▶ Data to process:
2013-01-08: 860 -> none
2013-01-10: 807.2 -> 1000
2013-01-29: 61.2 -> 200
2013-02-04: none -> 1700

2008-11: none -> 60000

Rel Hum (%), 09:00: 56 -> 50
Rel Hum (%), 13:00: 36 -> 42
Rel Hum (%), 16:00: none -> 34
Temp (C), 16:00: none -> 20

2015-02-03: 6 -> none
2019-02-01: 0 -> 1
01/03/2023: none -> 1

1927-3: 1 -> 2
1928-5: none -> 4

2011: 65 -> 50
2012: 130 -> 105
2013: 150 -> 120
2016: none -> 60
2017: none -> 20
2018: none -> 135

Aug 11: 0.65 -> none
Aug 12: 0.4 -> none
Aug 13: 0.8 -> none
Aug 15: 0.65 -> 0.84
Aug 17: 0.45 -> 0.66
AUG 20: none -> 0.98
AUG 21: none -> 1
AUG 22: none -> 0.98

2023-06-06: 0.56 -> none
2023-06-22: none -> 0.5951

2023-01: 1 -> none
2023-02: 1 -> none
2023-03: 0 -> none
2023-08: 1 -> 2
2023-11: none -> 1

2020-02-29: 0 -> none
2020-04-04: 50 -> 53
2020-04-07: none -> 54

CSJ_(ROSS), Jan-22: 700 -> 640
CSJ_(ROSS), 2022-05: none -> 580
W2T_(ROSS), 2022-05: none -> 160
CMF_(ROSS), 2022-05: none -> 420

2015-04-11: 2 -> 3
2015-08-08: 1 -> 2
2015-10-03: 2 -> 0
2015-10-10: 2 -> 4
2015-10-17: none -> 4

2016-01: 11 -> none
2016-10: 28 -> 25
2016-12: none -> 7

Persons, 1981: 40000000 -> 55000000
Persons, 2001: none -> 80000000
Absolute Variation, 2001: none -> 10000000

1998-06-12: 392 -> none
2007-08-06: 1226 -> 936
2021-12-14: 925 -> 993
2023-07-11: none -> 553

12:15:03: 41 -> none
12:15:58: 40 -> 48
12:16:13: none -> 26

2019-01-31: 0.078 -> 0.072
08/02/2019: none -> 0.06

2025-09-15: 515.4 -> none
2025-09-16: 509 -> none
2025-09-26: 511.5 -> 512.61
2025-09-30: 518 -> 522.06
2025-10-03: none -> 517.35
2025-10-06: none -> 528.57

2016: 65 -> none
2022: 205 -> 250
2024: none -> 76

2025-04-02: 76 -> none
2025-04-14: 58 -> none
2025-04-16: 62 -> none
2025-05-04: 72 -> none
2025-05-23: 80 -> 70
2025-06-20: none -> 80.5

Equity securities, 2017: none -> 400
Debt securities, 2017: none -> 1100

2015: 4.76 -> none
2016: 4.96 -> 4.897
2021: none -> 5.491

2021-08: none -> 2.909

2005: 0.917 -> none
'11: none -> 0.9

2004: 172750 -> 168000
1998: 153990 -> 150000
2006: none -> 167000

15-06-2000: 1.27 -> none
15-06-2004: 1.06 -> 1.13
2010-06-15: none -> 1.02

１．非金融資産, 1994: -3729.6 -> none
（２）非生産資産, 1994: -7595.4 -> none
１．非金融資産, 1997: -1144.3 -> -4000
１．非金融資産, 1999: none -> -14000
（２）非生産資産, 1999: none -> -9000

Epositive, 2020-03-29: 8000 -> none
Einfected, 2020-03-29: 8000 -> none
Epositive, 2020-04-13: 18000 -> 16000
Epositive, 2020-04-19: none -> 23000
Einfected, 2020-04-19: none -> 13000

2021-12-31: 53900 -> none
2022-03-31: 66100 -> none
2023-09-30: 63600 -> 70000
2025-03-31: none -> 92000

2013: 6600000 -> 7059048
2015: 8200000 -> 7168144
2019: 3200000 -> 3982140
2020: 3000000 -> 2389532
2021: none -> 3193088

▶ Required work:
Find the number of lines in the records that include the word "securities". Write only that number.

▶ Response:
2